Department of Laboratory Medicine, West China Hospital, Sichuan University, Chengdu 610041, China.
MOH Key Laboratory of Geriatrics, Beijing Hospital, National Center of Gerontology, Beijing 100730, China.
Clin Biochem. 2021 Aug;94:42-47. doi: 10.1016/j.clinbiochem.2021.04.017. Epub 2021 Apr 21.
Abnormal lipid metabolism manifests as hypercholesterolemia in patients with obstructive jaundice due to lipoprotein X (LpX). Our aim was to explore the clinical laboratory characteristics of patients with obstructive jaundice accompanied by dyslipidemia in a large number of samples.
A total of 665 patients with obstructive jaundice were included and categorized into two groups (with/without dyslipidemia) based on the ratio of the sum of HDL-c and LDL-c to total cholesterol [(HDL-c + LDL-c)/TC] with a cut-off value of 0.695. Laboratory liver, kidney, and blood lipid parameters were determined. Cholesterol composition assessment was performed by ultracentrifugation and high-performance liquid chromatography (UC-HPLC), and serum protein profiles were analyzed by capillary electrophoresis.

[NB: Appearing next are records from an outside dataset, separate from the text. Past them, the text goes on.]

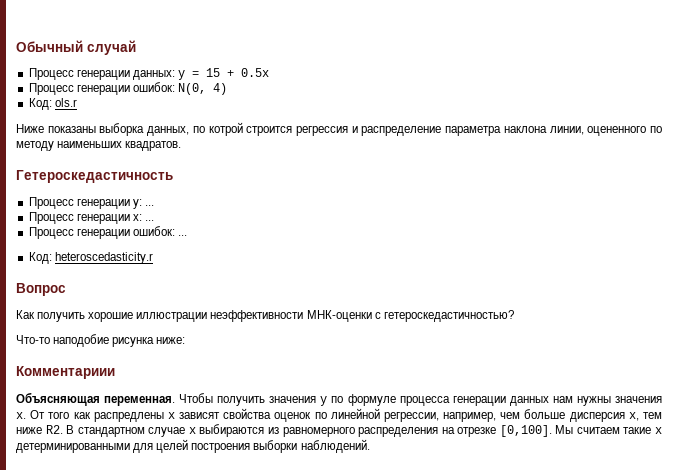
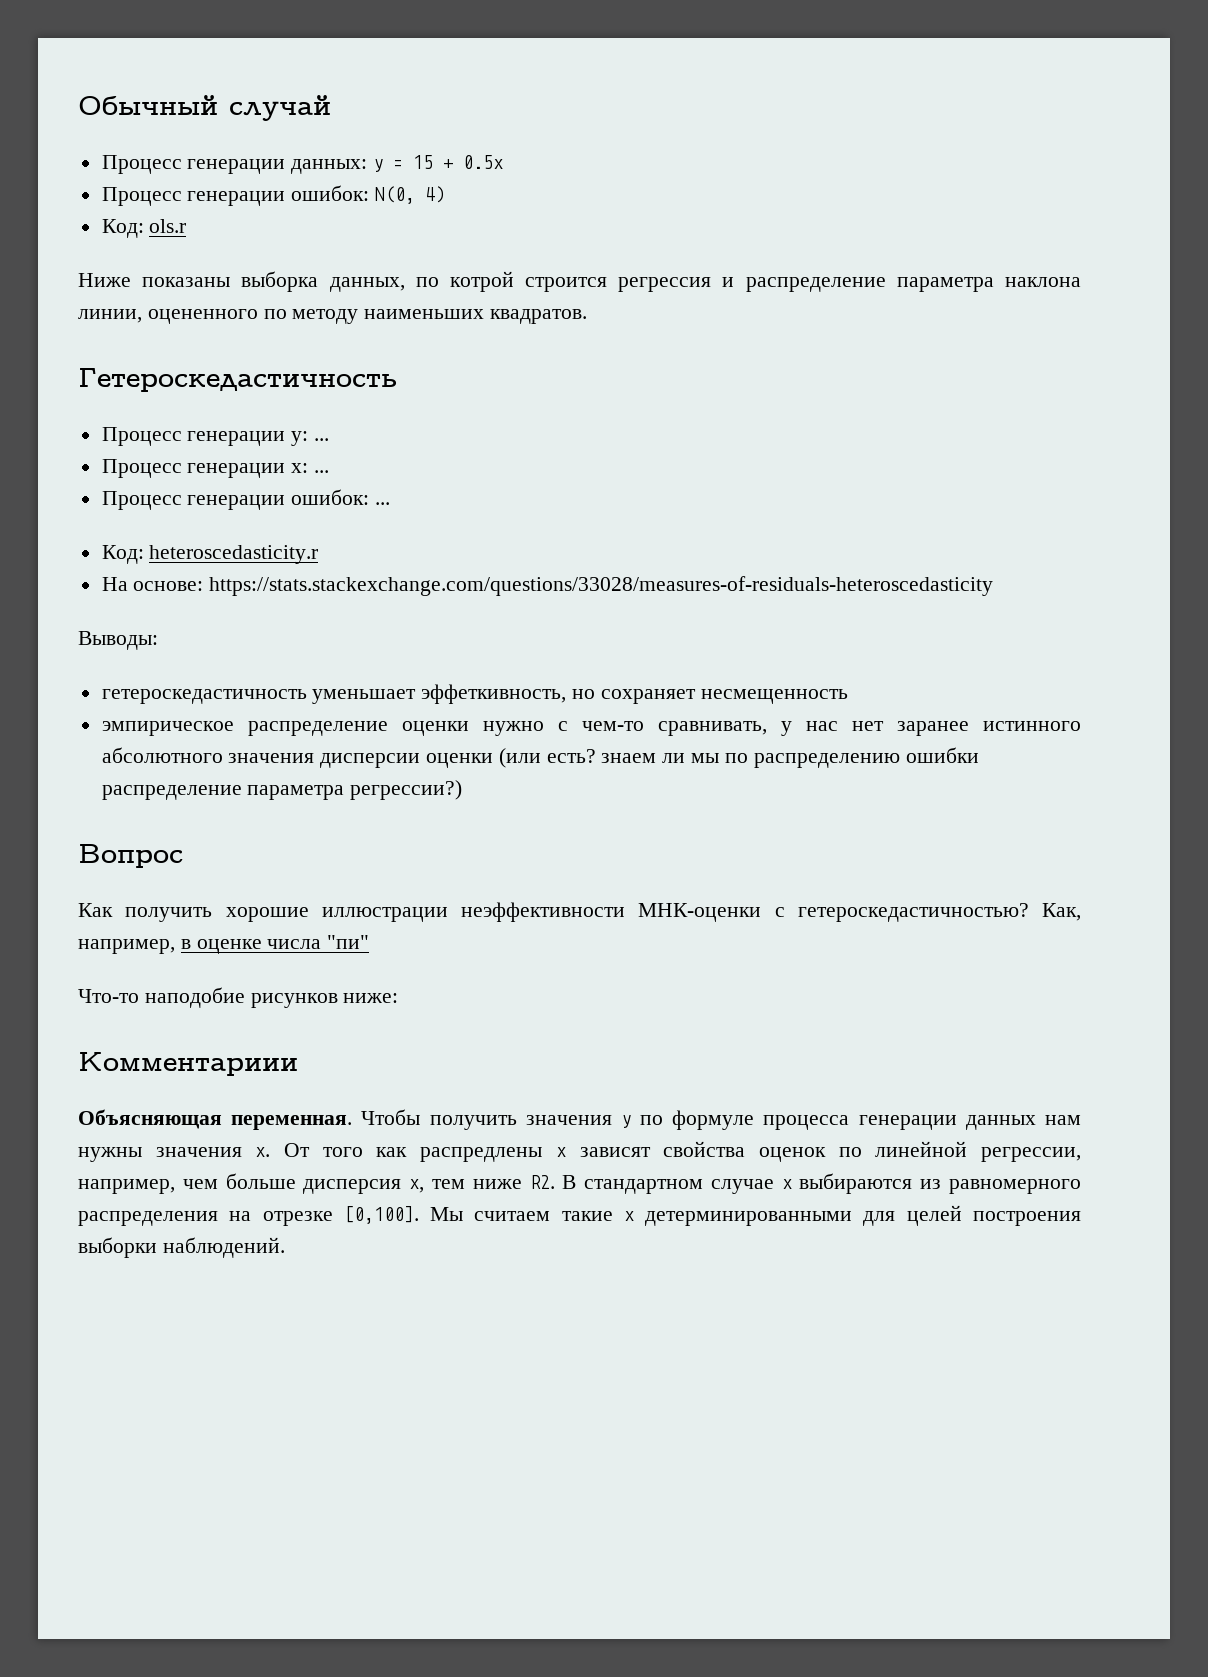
+ На основе: https://stats.stackexchange.com/questions/33028/measures-of-residuals-heteroscedasticity
+ Выводы:
+ гетероскедастичность уменьшает эффеткивность, но сохраняет несмещенность
+ эмпирическое распределение оценки нужно с чем-то сравнивать, у нас нет заранее истинного абсолютного значения дисперсии оценки (или есть? знаем ли мы по распределению ошибки распределение параметра регрессии?)
+ Как, например, в оценке числа "пи"
- Что-то наподобие рисунка ниже:
+ Что-то наподобие рисунков ниже:

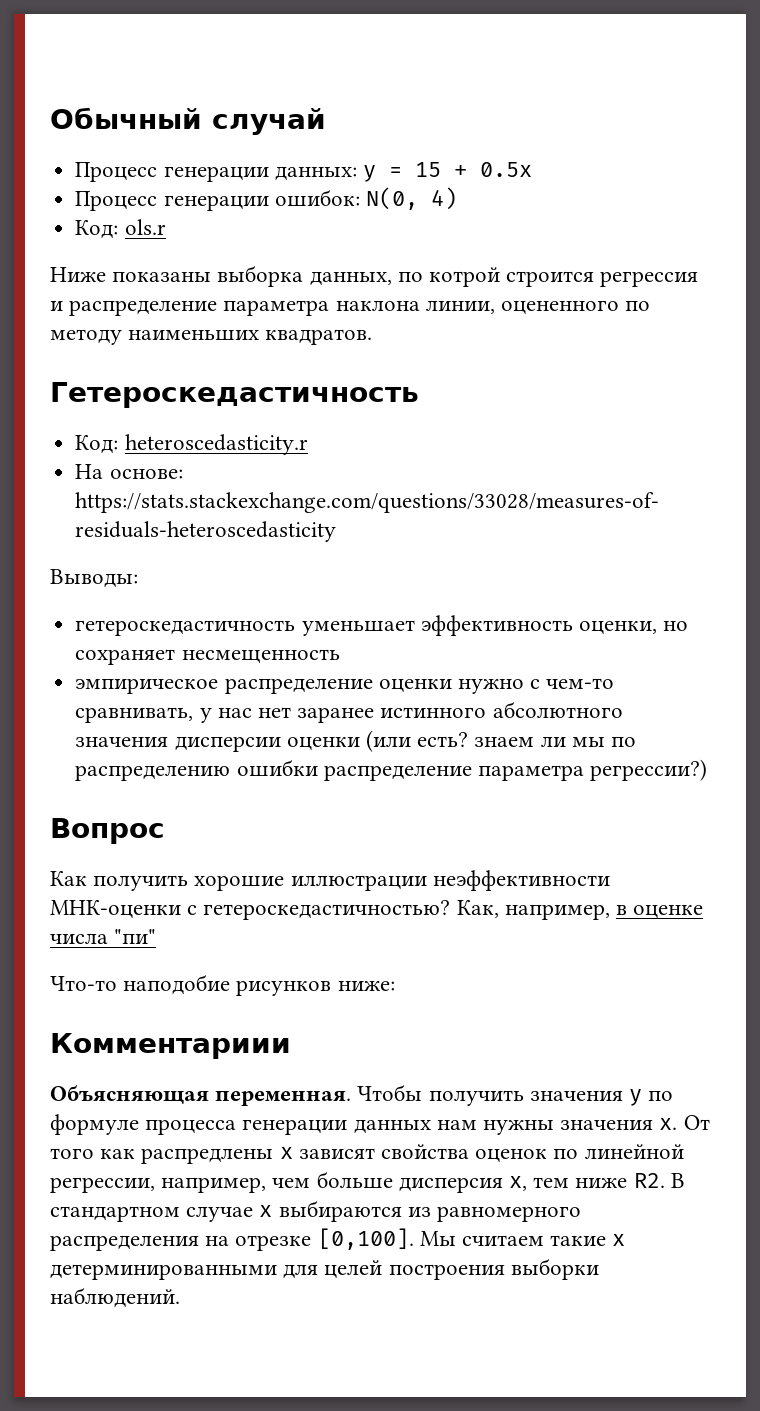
- Процесс генерации y: ...
- Процесс генерации x: ...
- Процесс генерации ошибок: ...
- гетероскедастичность уменьшает эффеткивность, но сохраняет несмещенность
+ гетероскедастичность уменьшает эффективность оценки, но сохраняет несмещенность

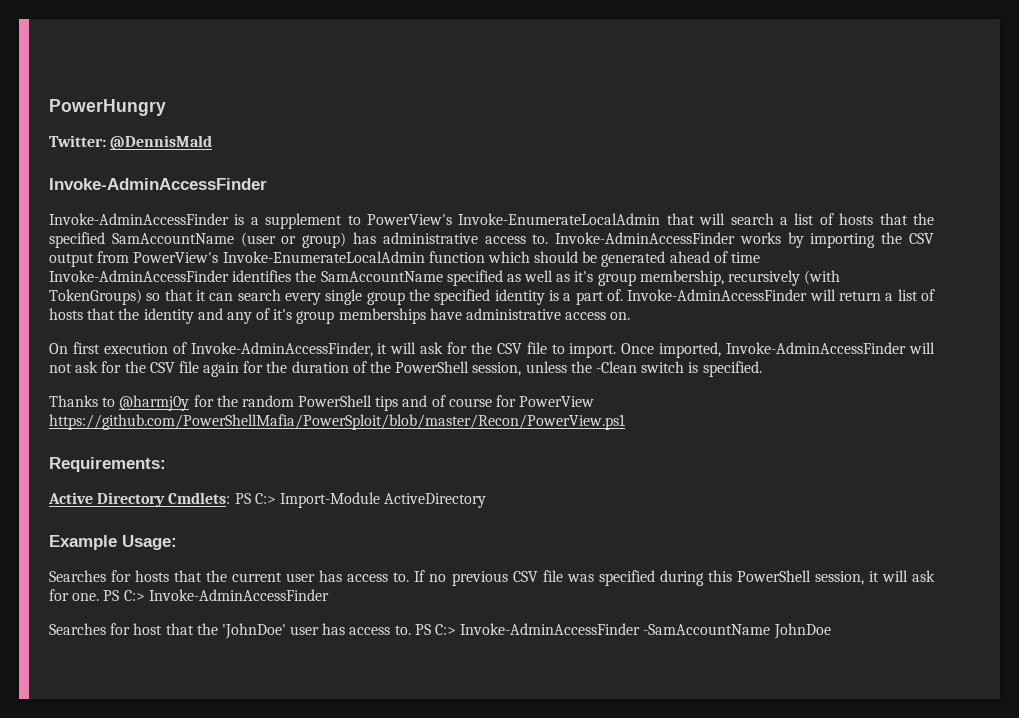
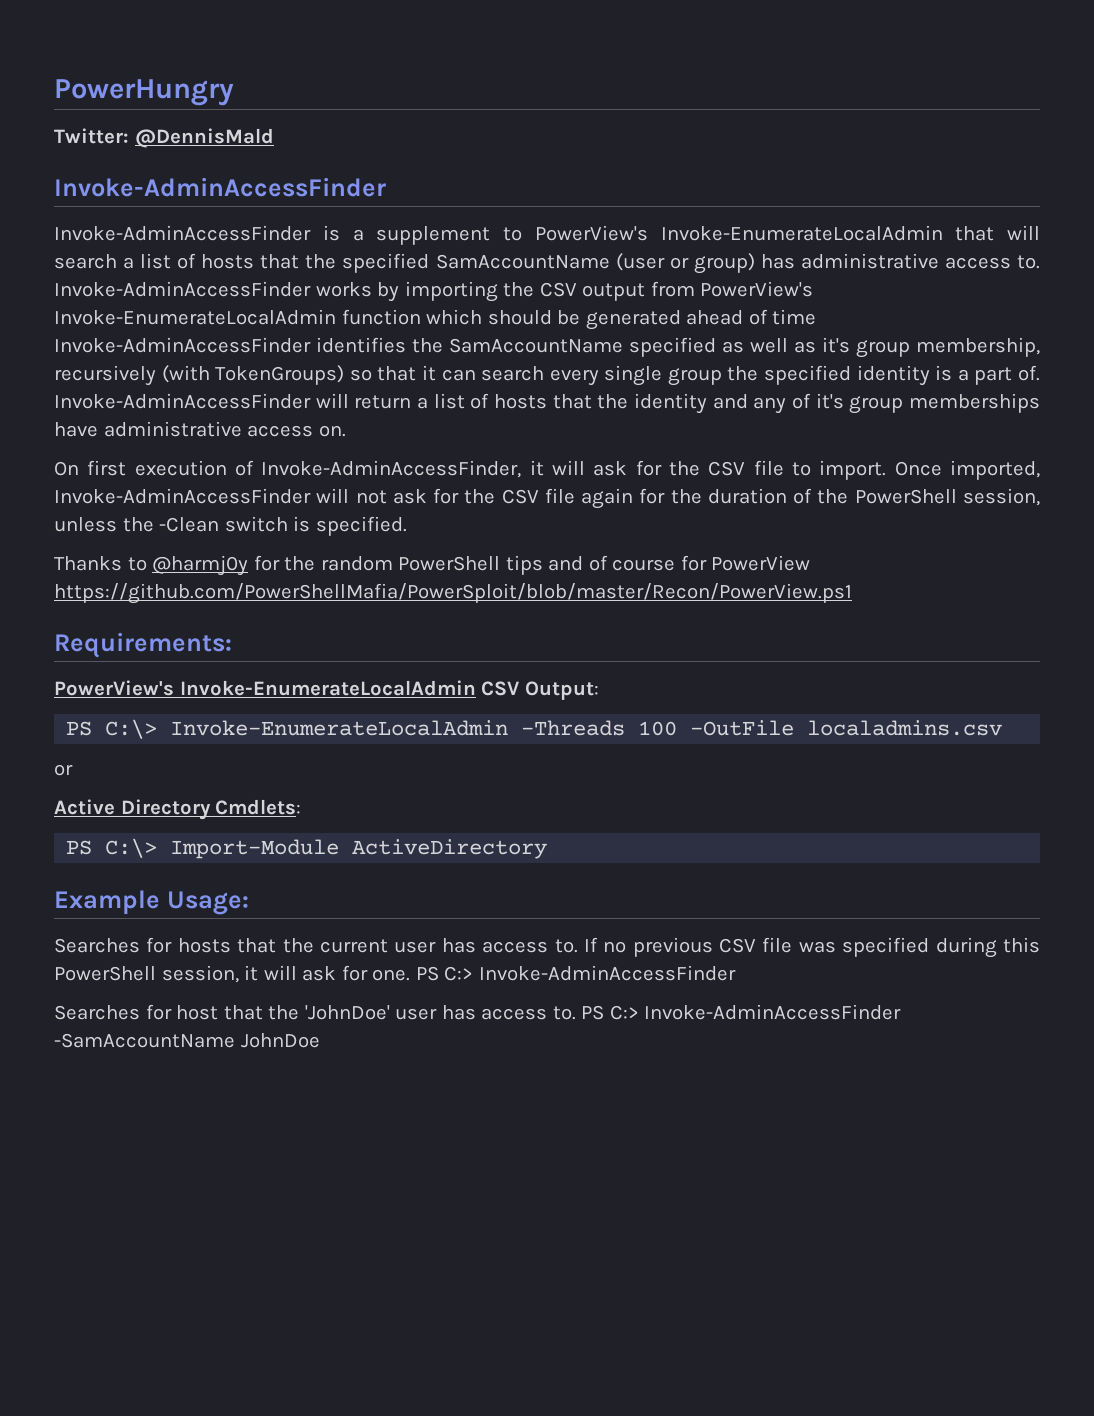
+ PowerView's Invoke-EnumerateLocalAdmin CSV Output:
+ PS C:\> Invoke-EnumerateLocalAdmin -Threads 100 -OutFile localadmins.csv
+ or
- Active Directory Cmdlets: PS C:> Import-Module ActiveDirectory
+ Active Directory Cmdlets:
+ PS C:\> Import-Module ActiveDirectory

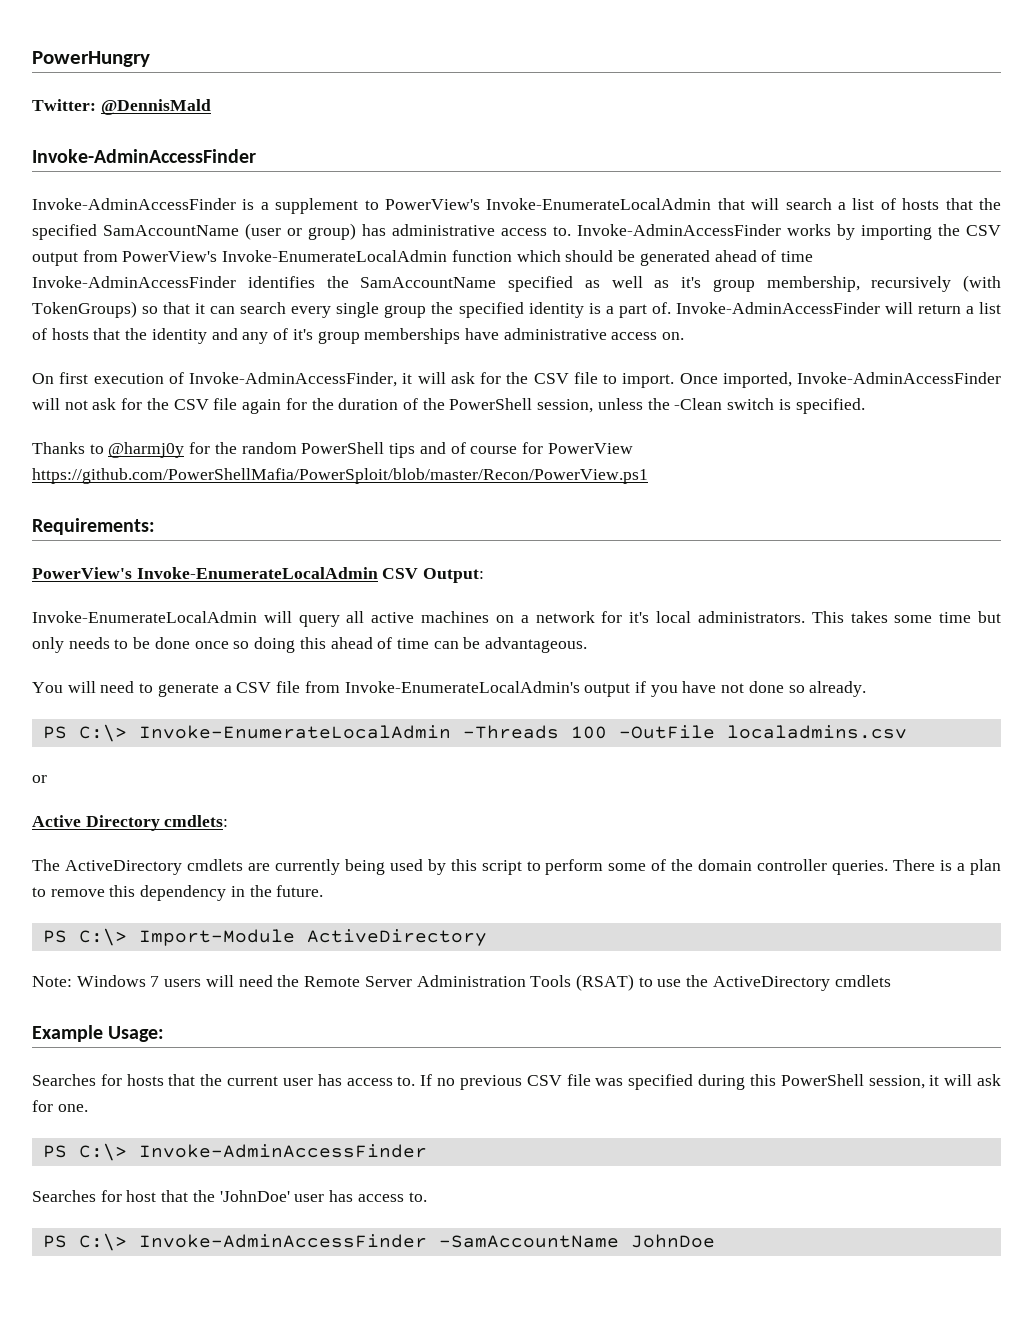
+ Invoke-EnumerateLocalAdmin will query all active machines on a network for it's local administrators. This takes some time but only needs to be done once so doing this ahead of time can be advantageous.
+ You will need to generate a CSV file from Invoke-EnumerateLocalAdmin's output if you have not done so already.
- Active Directory Cmdlets:
+ Active Directory cmdlets:
+ The ActiveDirectory cmdlets are currently being used by this script to perform some of the domain controller queries. There is a plan to remove this dependency in the future.
  PS C:\> Import-Module ActiveDirectory
+ Note: Windows 7 users will need the Remote Server Administration Tools (RSAT) to use the ActiveDirectory cmdlets
- If no previous CSV file was specified during this PowerShell session, it will ask for one. PS C:> Invoke-AdminAccessFinder
+ If no previous CSV file was specified during this PowerShell session, it will ask for one.
+ PS C:\> Invoke-AdminAccessFinder
- Searches for host that the 'JohnDoe' user has access to. PS C:> Invoke-AdminAccessFinder -SamAccountName JohnDoe
+ Searches for host that the 'JohnDoe' user has access to.
+ PS C:\> Invoke-AdminAccessFinder -SamAccountName JohnDoe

Liver function in patients with obstructive jaundice accompanied by dyslipidemia was more aggravated than that in patients with simple obstructive jaundice (P < 0.05). The (HDL-c + LDL-c)/TC ratio was negatively correlated with bilirubin levels (P < 0.05). In addition, the difference in ApoB/LDL-c ratios was statistically significant between the obstructive jaundice accompanied by dyslipidemia group and healthy control group (P < 0.05). The LDL-c concentration determined by the UC-HPLC method was more than five times that determined by the enzymatic method (P < 0.05). Bisalbuminemia was found in 43 of 60 patients with obstructive jaundice accompanied by hypercholesterolemia.
In patients with obstructive jaundice, the decreased (HDL-c + LDL-c)/TC ratio may be a novel marker to identify dyslipidemia secondary to LpX. The decreased ratio was associated with poor liver function and indicated disease progression.
阻塞性黄疸患者由于脂蛋白 X (LpX) 导致脂代谢异常,表现为高胆固醇血症。我们的目的是在大量样本中探讨伴有血脂异常的阻塞性黄疸患者的临床实验室特征。
共纳入 665 例阻塞性黄疸患者,根据高密度脂蛋白胆固醇(HDL-c)与低密度脂蛋白胆固醇(LDL-c)之和与总胆固醇的比值[(HDL-c+LDL-c)/TC]是否大于 0.695 将患者分为两组(血脂异常组和无血脂异常组)。检测患者的肝功能、肾功能和血脂参数,采用超速离心联合高效液相色谱(UC-HPLC)方法评估胆固醇组成,应用毛细管电泳分析血清蛋白图谱。
伴有血脂异常的阻塞性黄疸患者的肝功能较单纯阻塞性黄疸患者更严重(P<0.05)。(HDL-c+LDL-c)/TC 比值与胆红素水平呈负相关(P<0.05)。此外,血脂异常组与健康对照组的 ApoB/LDL-c 比值差异有统计学意义(P<0.05)。UC-HPLC 法测定的 LDL-c 浓度是酶法的 5 倍以上(P<0.05)。在 60 例伴有高胆固醇血症的阻塞性黄疸患者中,发现了 43 例双白蛋白血症。
在阻塞性黄疸患者中,降低的(HDL-c+LDL-c)/TC 比值可能是识别 LpX 引起的血脂异常的新标志物。比值降低与肝功能较差相关,提示疾病进展。